Y brincando como un cervatillo, fué á la cocina á dar la noticia á su hermana.

—Está expirando...

—¿Quién?

—El tío, mujer, el tío... ¿no te enteras?... Pero dígame usted, Ponce (volviendo al comedor con rapidez gatuna), ¿va de veras?... Estará usted muy contento, muy... triste quiero decir.

—Se harán ustedes cargo de que no puedo ir al teatro, ni visitar á la Pellegrini... Como ustedes conocen... Muy malo, muy malito... Dicen los médicos que no dura dos días...

—¡Pobre señor!... ¿Y qué hace usted que no se planta en casa del difunto... digo, del enfermo?

—De allí vengo... Esta noche, á las siete, le llevaremos el Viático.

Corrió doña Pura al despacho, donde estaba Villaamil.

—El Viático... ¿no te enteras?

—¿Qué?... ¿quién?

—El tío, hombre, el tío de Ponce, que está dando las boqueadas... (Deslizándose otra vez hacia el comedor). Amigo Ponce, ¿quiere usted tomar una copita de vino con bizcochos?

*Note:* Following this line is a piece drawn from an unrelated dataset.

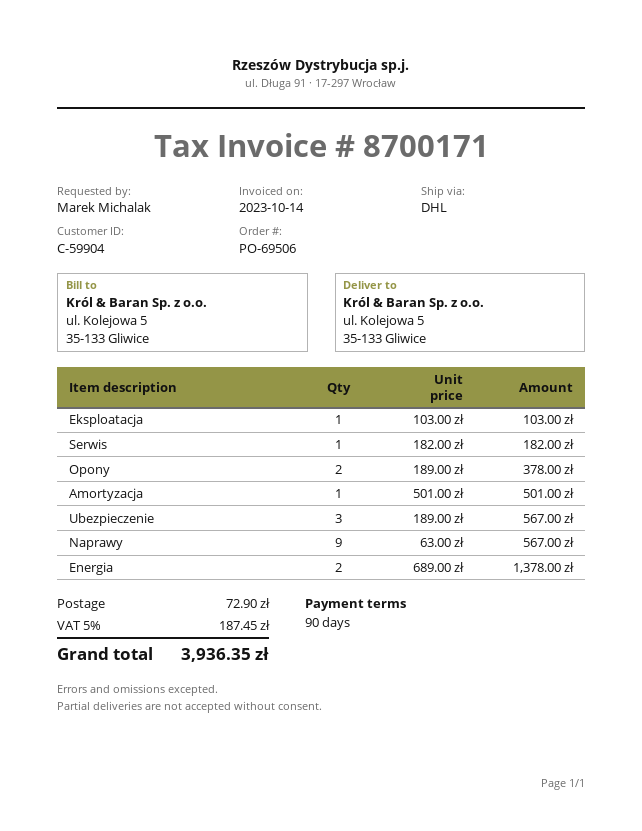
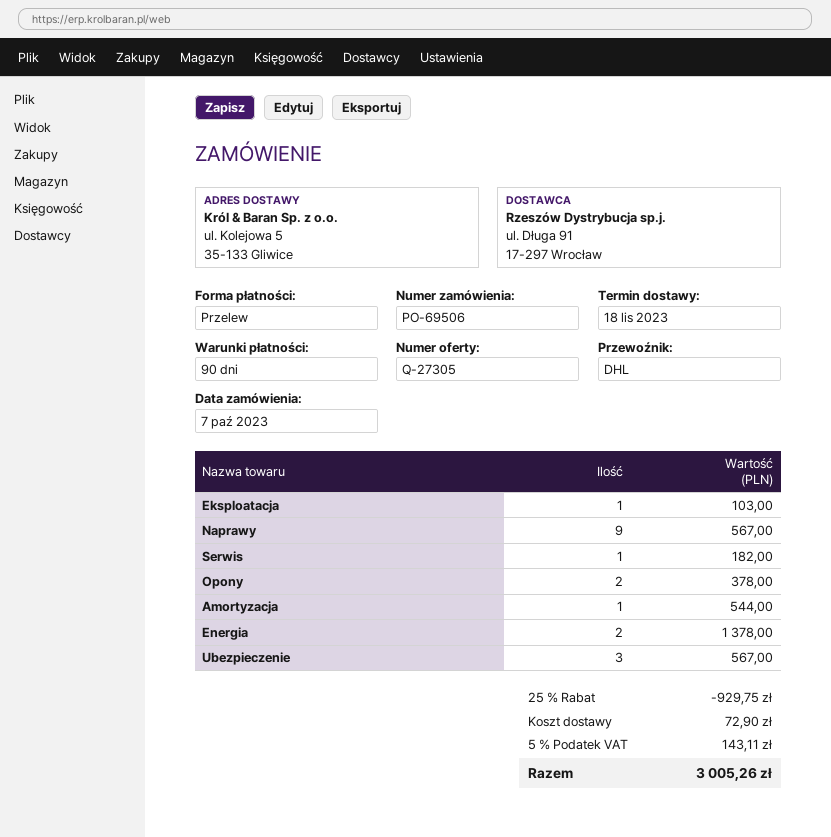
Amortyzacja: 1 for 501.00 -> 1 for 544.00
discount: none -> 25% = 929.75
tax: 5% = 187.45 -> 5% = 143.11
total: 3936.35 -> 3005.26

Estará usted muy afectado... Y no hay que pensar en teatros... No faltaba más. Nosotras tampoco iremos. Ya ve usted, el luto... guardaremos luto riguroso... ¿De veras no quiere usted una copita de vino con bizcochos?... ¡Ah! ¡qué cabeza!... ¡si se ha acabado el vino!... Pero lo traeremos... Con formalidad: ¿no quiere usted?

—Gracias; ya sabe usted que el vino se me sube á la cabeza.

Abelarda y Ponce pegaron la hebra, sin más testigo que Luis, que andaba enredando en el comedor, y á veces se paraba ante los novios, mirándoles con estupor infantil. Hablaban á media voz... ¿Qué dirían? Las trivialidades de siempre. Abelarda hacía su papel con aquella indolente pasividad que demostraba en los lances comunes de la vida. Era ya rutina en ella charlotear con aquel tonto, decirle que le quería, anticipar alguna idea sobre la boda. Había contraído hábito de responder afirmativamente á las preguntas de Ponce, siempre comedidas y correctas. El albedrío no tomaba parte alguna en semejantes confidencias; la mujer exterior y visible realizaba una serie de actos inconscientes, á manera de sonámbula, quedando desligada la mujer interna para obrar conforme á sentimientos más humanos. Antes de la aparición súbita de Víctor en la casa, Abelarda consideraba á Ponce como un recurso y apoyo probable en las vicisitudes de la suerte. Se casaría con él por colocarse, por tener posición y nombre y salir de aquella estrechez insoportable de su hogar. Desde que vino el otro, dejábase llevar de estas mismas ideas, pero como el patinador, que una vez lanzado, sigue y sigue girando y resbalando sin caer sobre el hielo. No se le ocurría á la joven desdecirse ni renegar del matrimonio con Ponce; porque tener aquel marido equivalía á tener un abanico, un imperdible ú otro objeto cualquiera de los más usuales á la vez que indiferentes. El pegajoso crítico se creyó obligado á mostrarse aquel día más tierno que los demás, atreviéndose á fijar el de las bendiciones y á proponer, desmintiendo su timidez, algunos particulares de su futura existencia matrimonial. Oíale la insignificante como quien oye llover, y en virtud de la velocidad adquirida, se mostraba conforme con semejantes proyectos y los apoyaba con palabras glaciales y descoloridas, á la manera de quien repite paternóster y avemarías de un rosario rezado á bostezos sin devoción alguna.

Sonó la campanilla y Abelarda se sobresaltó por dentro, sin perder su continente frío. Le conocía en el modo de llamar, conocía su taconeo al subir la escalera, y si desde la puerta de la casa hasta el comedor pronunciaba alguna frase, hablando con doña Pura ó con Villaamil, discernía por la inflexión lejana del acento si llegaba bien ó mal humorado. Doña Pura, al abrir á Víctor, le embocó la noticia de la inminente muerte del tío de Ponce. Incapaz de contenerse la buena señora, se espontaneó hasta con el maestro de baile (vulgo aguador). Víctor entró sonriendo, y, por inadvertencia ó malicia, hubo de dar la enhorabuena á Ponce, el cual se quedó turulato.